Visually, Fallen Kingdom is absolutely gorgeous. The dinosaurs all look and move in a realistic fashion and there’s some really impressive lighting effects late on too. Not since the early days of Jurassic Park and Lost World have dinosaurs been seen a legitimate threat but some of the mounting tension and scares the film manages to throw up during its second half rival some of the early work done in the first film. Wide, establishing shots of various areas are nicely implemented too and one particular camera shot late on combines a single scene with a 360 degree rotating shot, backing up the visuals with some technically sound camera work too.
If Jurassic World can be criticised for the unsubtle way it stuck to the conventional story beats of Jurassic Park, Fallen Kingdom manages to disguise its borrowed elements far more cleverly. Echoes of the early Jurassic films are definitely felt here, both in tone and pacing, making this film both wholly original and overly familiar at the same time. It’s subtle enough that the untrained eye may not even notice these moments and for spoiler sake we won’t divulge what these are but suffice to say, Fallen Kingdom isn’t quite as original as it first appears.

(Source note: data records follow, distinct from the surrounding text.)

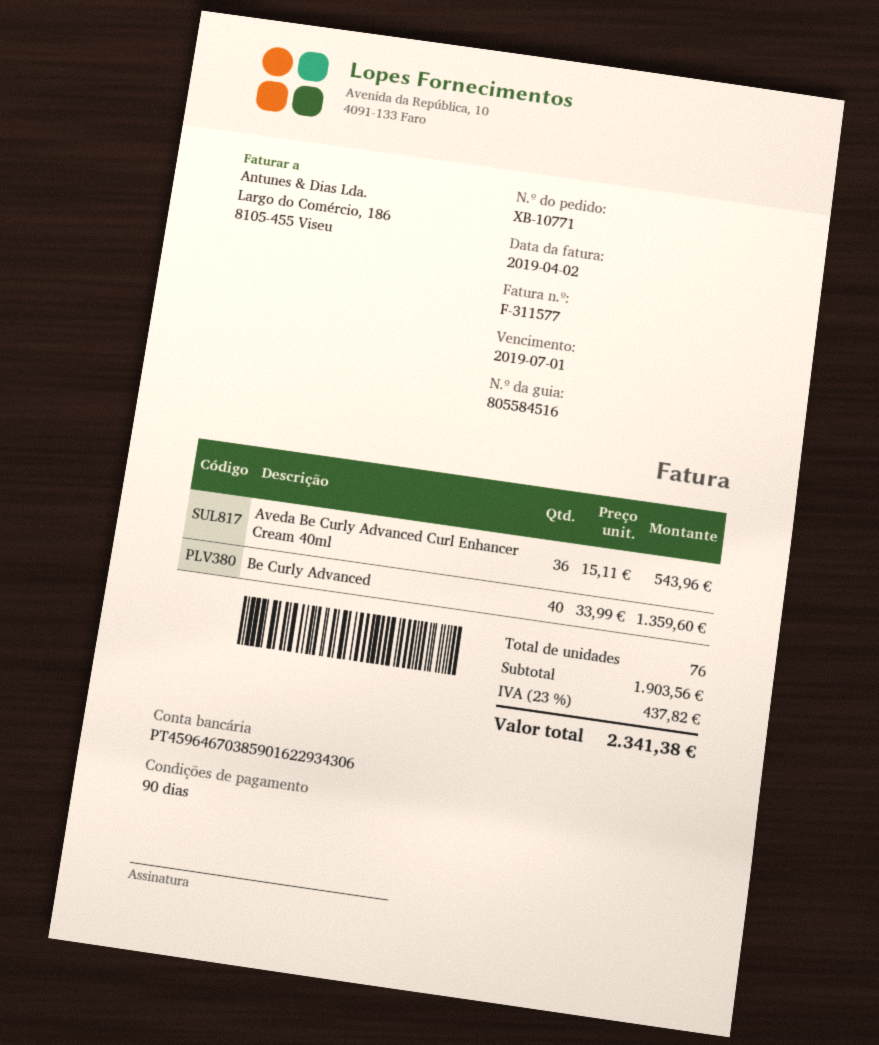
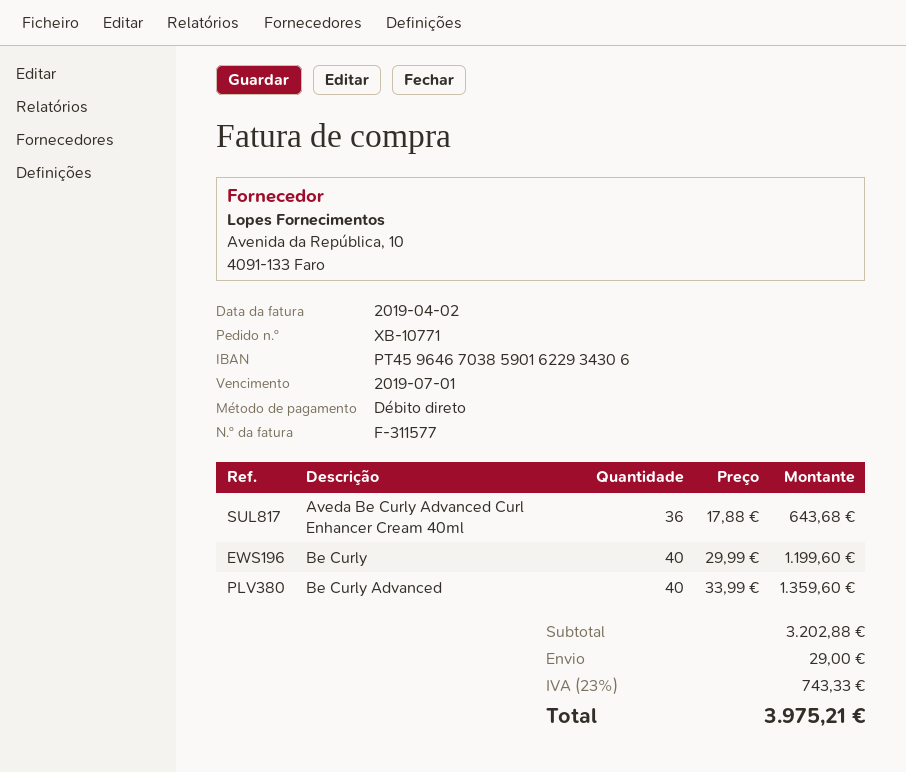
Aveda Be Curly Advanced Curl Enhancer Cream 40ml: 36 x 15.11 = 543.96 -> 36 x 17.88 = 643.68
Be Curly: none -> 40 x 29.99 = 1199.60
subtotal: 1903.56 -> 3202.88
shipping: none -> 29.00
tax: 23% = 437.82 -> 23% = 743.33
total: 2341.38 -> 3975.21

After the first hour Jurassic World: Fallen Kingdom doesn’t set the bar awfully high, reveling in the lacklustre, action-heavy story it adopts to drive the narrative forward. The story is predictably woeful, the characters bland and uninspiring for the most part and there’s little to really get excited about. When the film slows and begins to build toward its finale, Fallen Kingdom blossoms and subverts expectations, delivering one heck of a rollercoaster ride and one of the more tense Jurassic experiences since the first film. It’s still incredibly flawed and it’s really saying something when the most memorable characters are the dinos themselves. A unique ending and a far better second half do save this one but Jurassic World: Fallen Kingdom still falls way short of the bar set by Spielberg back in the 90s with the original Jurassic Park.